Correction: Apparently dividing $1,300 by half in my head is trickier than I thought. It’s $650, not $750.
The Legislature’s budget negotiators have settled on a lower annual cash payout to Alaskans than the $5,500 approved by the Senate earlier this month and was rejected by the House over the weekend.
Instead, the payout produced by budget negotiators from the House and Senate stands at a maximum of $3,850 split between a $1,300 energy rebate check and a roughly $2,550 dividend, which is equivalent to the 50-50 proposal that Gov. Mike Dunleavy and others have called for in recent months. It, however, ties $650 of the energy rebate payment to a vote that has been near-impossible to secure in recent years.
“We’ve got a good budget that’s balanced,” said Sen. Bert Stedman, the Sitka Republican who co-chairs the Senate Finance Committee and led the budget negotiations. “A good, healthy dividend. A lot of capital to go around the state and a lot of attention to both education, both university and K-12, along with a lot of assistance to our communities. Pretty balanced.”
The proposed payout is quite a bit lower than what was produced by the Senate—which opted for both the $1,300 energy rebate and a dividend according to the statutory formula at a total cost to the state of $3.6 billion—but still vastly larger than the dividends paid out in recent years. The increased spending, which includes much more capital spending and higher spending on K-12 education, has largely been made possible by extremely high oil prices that have been driven by Russia’s invasion of Ukraine.
Whether the state can bank on that revenue in the long term, though, drove much of the consternation with the large cash payouts and other spending. While some argued that the money was there to be spent, others like Sen. Stedman argued that it’d be wise to put some portion of the state’s windfall into savings. The budget that passed the Senate, however, was one of the largest ever approved by the Alaska Legislature, requiring oil to both stay high and to draw additional money out of savings.
Sen. Bill Wielechowski, an Anchorage Democrat who’s been about as hard-line on the dividend as anyone, said the amount came about as close as it was going to a full, statutory PFD.
“It’s the best that could be done in my opinion,” he said.
The change in the dividend, which takes that spend from $2.7 billion to $1.6 billion (the energy rebate is about $840 million, brings the budget into the range where it balances without additional spending from savings as long as oil prices stay strong throughout the next fiscal year.

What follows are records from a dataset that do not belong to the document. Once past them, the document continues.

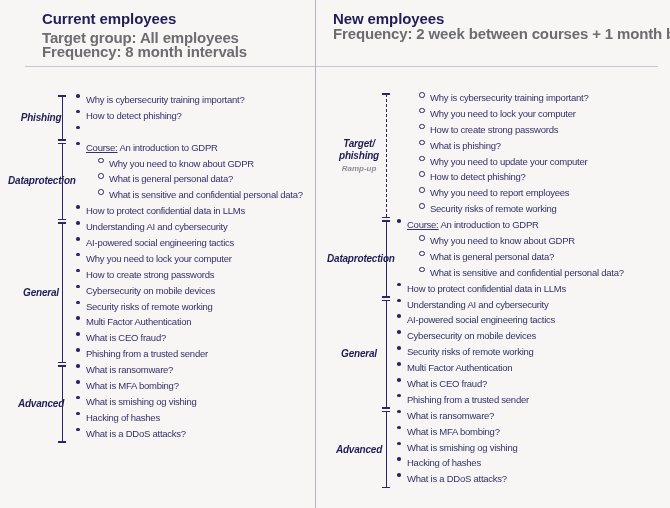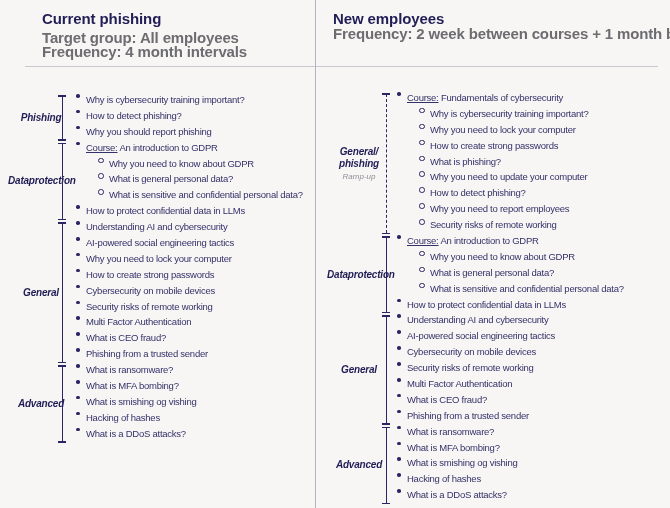--- a/index.html
+++ b/index.html
@@ -64,7 +64,7 @@
   <div class="hrule right"></div>
 
   <div class="header h0">
-    <div class="h-title">Current phishing</div>
+    <div class="h-title">Current employees</div>
     <div class="h-sub first">Target group: All employees</div>
     <div class="h-sub">Frequency: 4 month intervals</div>
   </div>

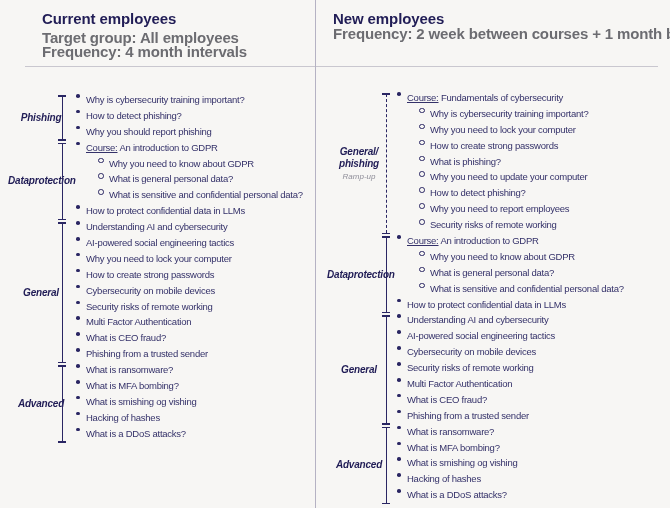--- a/index.html
+++ b/index.html
@@ -66,7 +66,7 @@
   <div class="header h0">
     <div class="h-title">Current employees</div>
     <div class="h-sub first">Target group: All employees</div>
-    <div class="h-sub">Frequency: 4 month intervals</div>
+    <div class="h-sub">Frequency: 8 month intervals</div>
   </div>
 
   <div class="header h1">

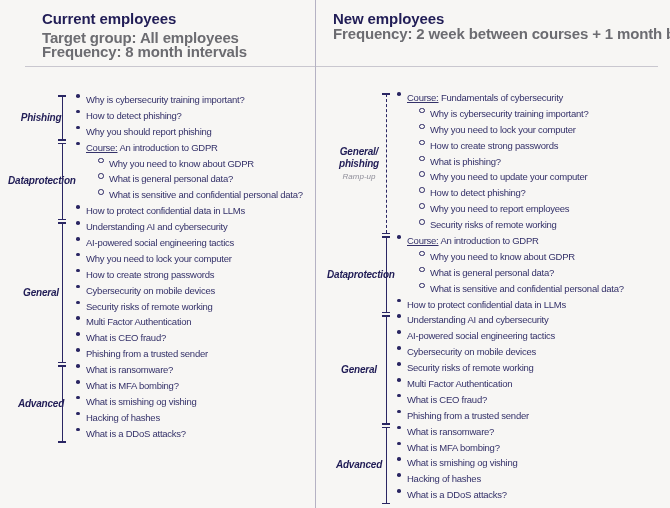--- a/index.html
+++ b/index.html
@@ -220,10 +220,6 @@
           <i class="tick b"></i>
         </div>
         <div class="items">
-          <div class="item l1">
-            <span class="b1"></span>
-            <span class="txt"><span class="course">Course:</span> Fundamentals of cybersecurity</span>
-          </div>
           <div class="item l2">
             <span class="b2"></span>
             <span class="txt">Why is cybersecurity training important?</span>

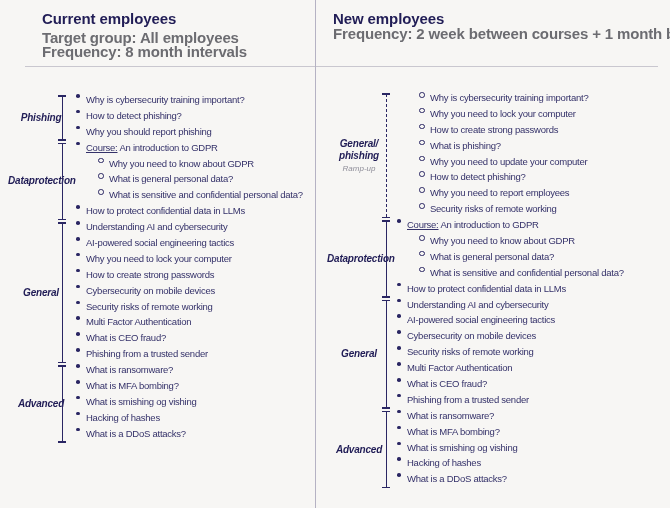--- a/index.html
+++ b/index.html
@@ -94,7 +94,6 @@
           </div>
           <div class="item l1">
             <span class="b1"></span>
-            <span class="txt">Why you should report phishing</span>
           </div>
         </div>
       </div>

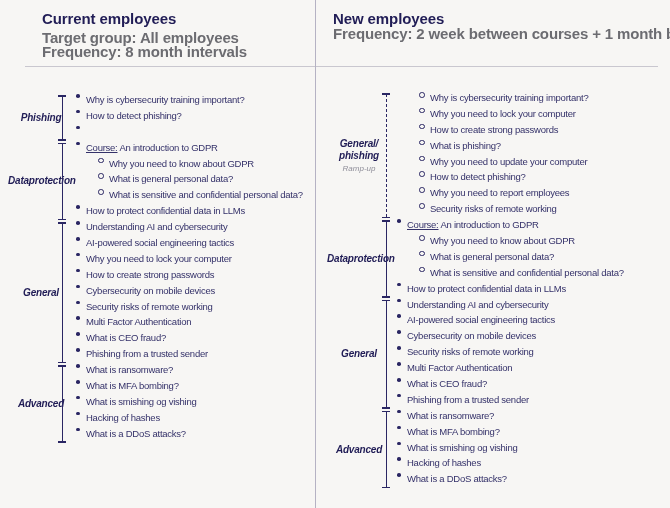--- a/index.html
+++ b/index.html
@@ -210,7 +210,7 @@
   <div class="col c1">
       <div class="group">
         <div class="glabel">
-          <div>General/</div>
+          <div>Target/</div>
           <div>phishing</div>
           <div class="gsub">Ramp-up</div>
         </div>

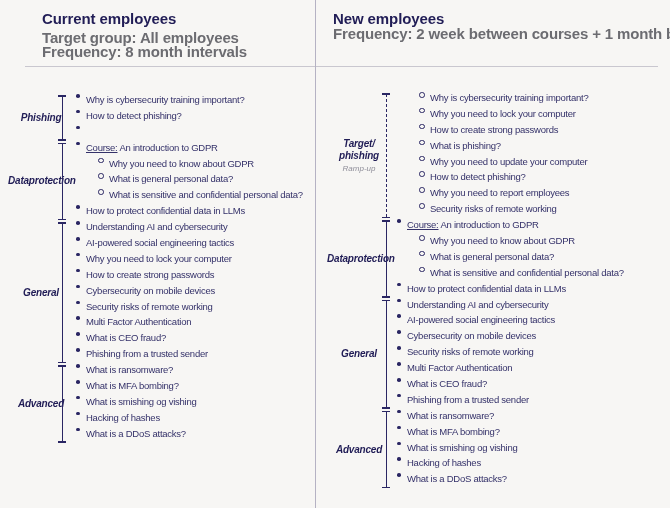--- a/index.html
+++ b/index.html
@@ -34,7 +34,7 @@
   }
   .c0 .glabel{left:0; width:66px;}
   .c1 .glabel{left:4px; width:64px;}
-  .gsub{font-size:8px; color:#8f8e99; font-weight:normal; margin-top:1px; letter-spacing:0;}
+  .gsub{font-size:8px; color:#8f8e99; font-weight:bold; margin-top:1px; letter-spacing:0;}
 
   .bracket{position:absolute; top:2px; bottom:2px; width:0; border-left:1.5px solid #2a2663;}
   .bracket.dashed{border-left-style:dashed;}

But in case oil does crash, the budget approved today looks to secure a backstop in a vote to access the Constitutional Budget Reserve. Half of the energy rebate—about $420 million—is contingent on the Legislature achieving the three-quarter vote threshold in both chambers to access the funds. This vote has proved impossible to secure as Dunleavy-aligned Republicans have sought to use it as a cudgel over the size of the dividend, leading to a the annual CBR sweep becoming an annual problem.
Without that vote, the total payment would be reduced by $650, bringing the total payout down to about $3,200.
The House and Senate are expected to vote on the conference committee report on Wednesday, the final day of the regular session.
Other key items from today’s hearing
- $57 million in supplemental one-time funding for K-12 education.
- $394 million to refill the Higher Education Investment Fund, an endowment fund that pays for university scholarships and the state’s participation in the medical education program WWAMI. The funding is contingent on the passage of legislation that would formally protect the fund from the annual sweep, HB322 that is currently near passage.
- One of the few cuts approved is $350,000 for Medicaid-funded abortions, which comes along with contingency language that could allow the state to further restrict funding depending on the outcome of the U.S. Supreme Court’s effort to overturn Roe v. Wade.
- Maintains the oil tax credit payment system proposed by the Senate, which would pay out a maximum of $349 million in tax credits if oil stays high. The amount paid would fall with oil prices. There’s an additional $60 million unaffected by oil prices.